-- Material provided follows --

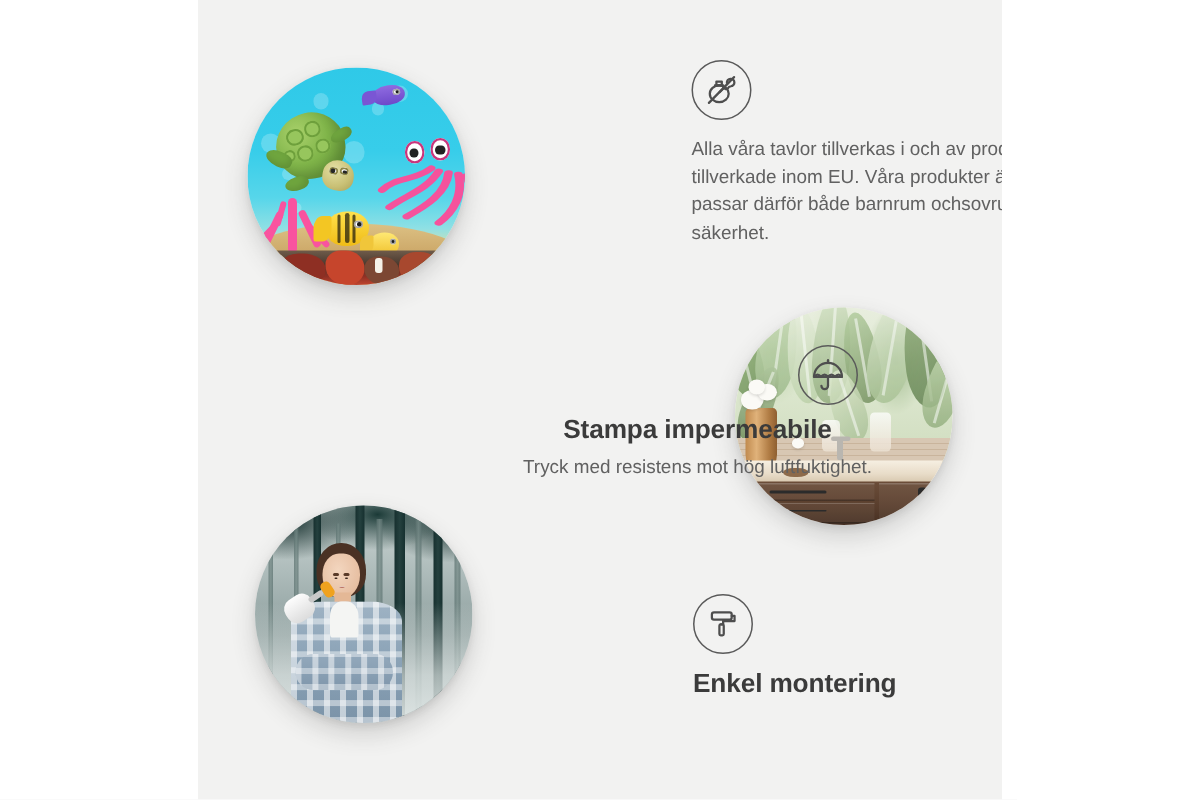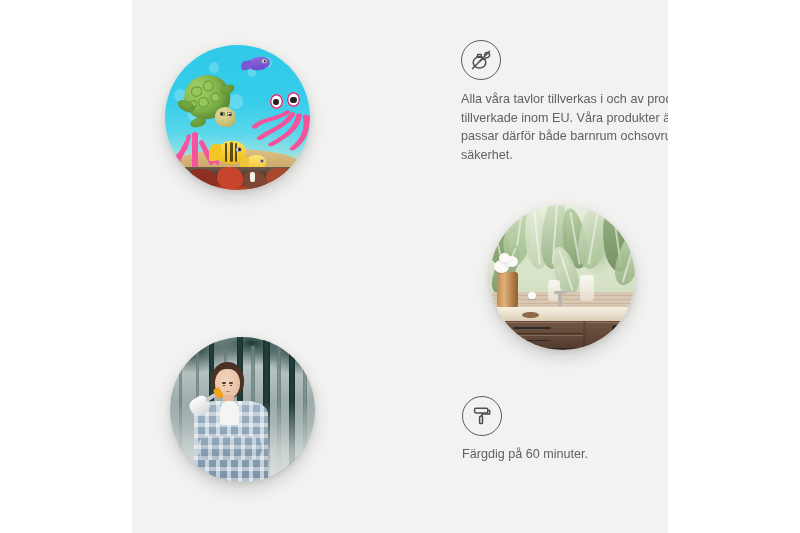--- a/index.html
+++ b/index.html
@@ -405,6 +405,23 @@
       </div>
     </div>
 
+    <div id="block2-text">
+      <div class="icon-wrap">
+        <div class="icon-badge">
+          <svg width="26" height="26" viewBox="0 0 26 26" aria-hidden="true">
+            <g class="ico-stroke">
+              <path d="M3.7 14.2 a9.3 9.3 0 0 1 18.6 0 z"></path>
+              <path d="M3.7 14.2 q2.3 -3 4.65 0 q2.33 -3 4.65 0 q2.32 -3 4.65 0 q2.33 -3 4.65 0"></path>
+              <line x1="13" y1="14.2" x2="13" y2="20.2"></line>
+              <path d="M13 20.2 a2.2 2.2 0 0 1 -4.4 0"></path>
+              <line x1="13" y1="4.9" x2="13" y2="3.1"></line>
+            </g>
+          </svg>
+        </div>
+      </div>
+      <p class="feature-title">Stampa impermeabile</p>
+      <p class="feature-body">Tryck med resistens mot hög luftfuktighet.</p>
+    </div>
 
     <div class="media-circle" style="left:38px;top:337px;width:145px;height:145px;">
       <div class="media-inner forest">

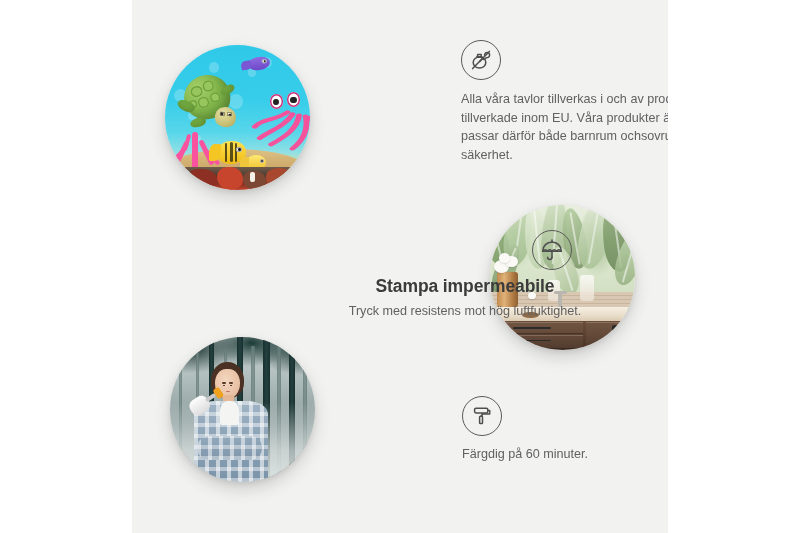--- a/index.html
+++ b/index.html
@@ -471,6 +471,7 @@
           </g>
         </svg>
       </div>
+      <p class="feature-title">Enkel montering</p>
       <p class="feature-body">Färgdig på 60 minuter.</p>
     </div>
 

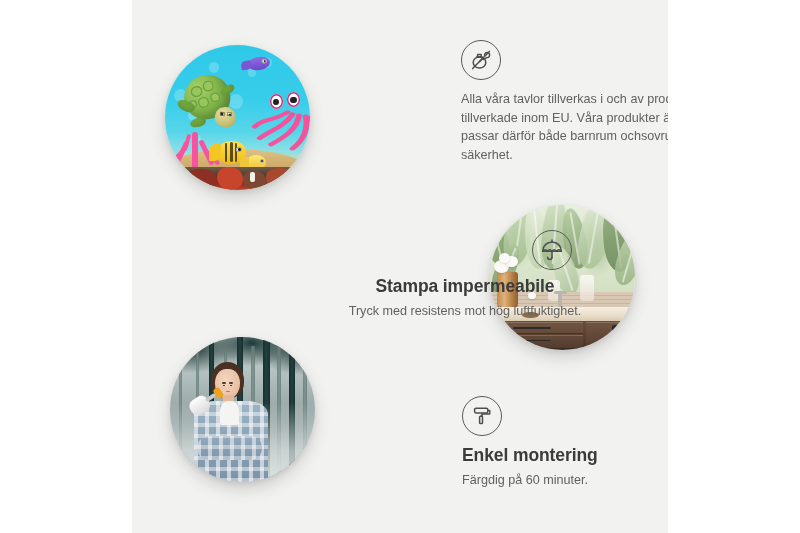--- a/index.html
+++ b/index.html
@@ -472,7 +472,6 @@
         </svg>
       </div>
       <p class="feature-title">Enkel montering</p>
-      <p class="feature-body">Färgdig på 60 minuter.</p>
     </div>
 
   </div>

-- Material provided concluded --

▸ Problem to solve
Looking at the entries above, work out how many lines contain "height", then reply with that number and no other words.

▸ Response for this exercise
2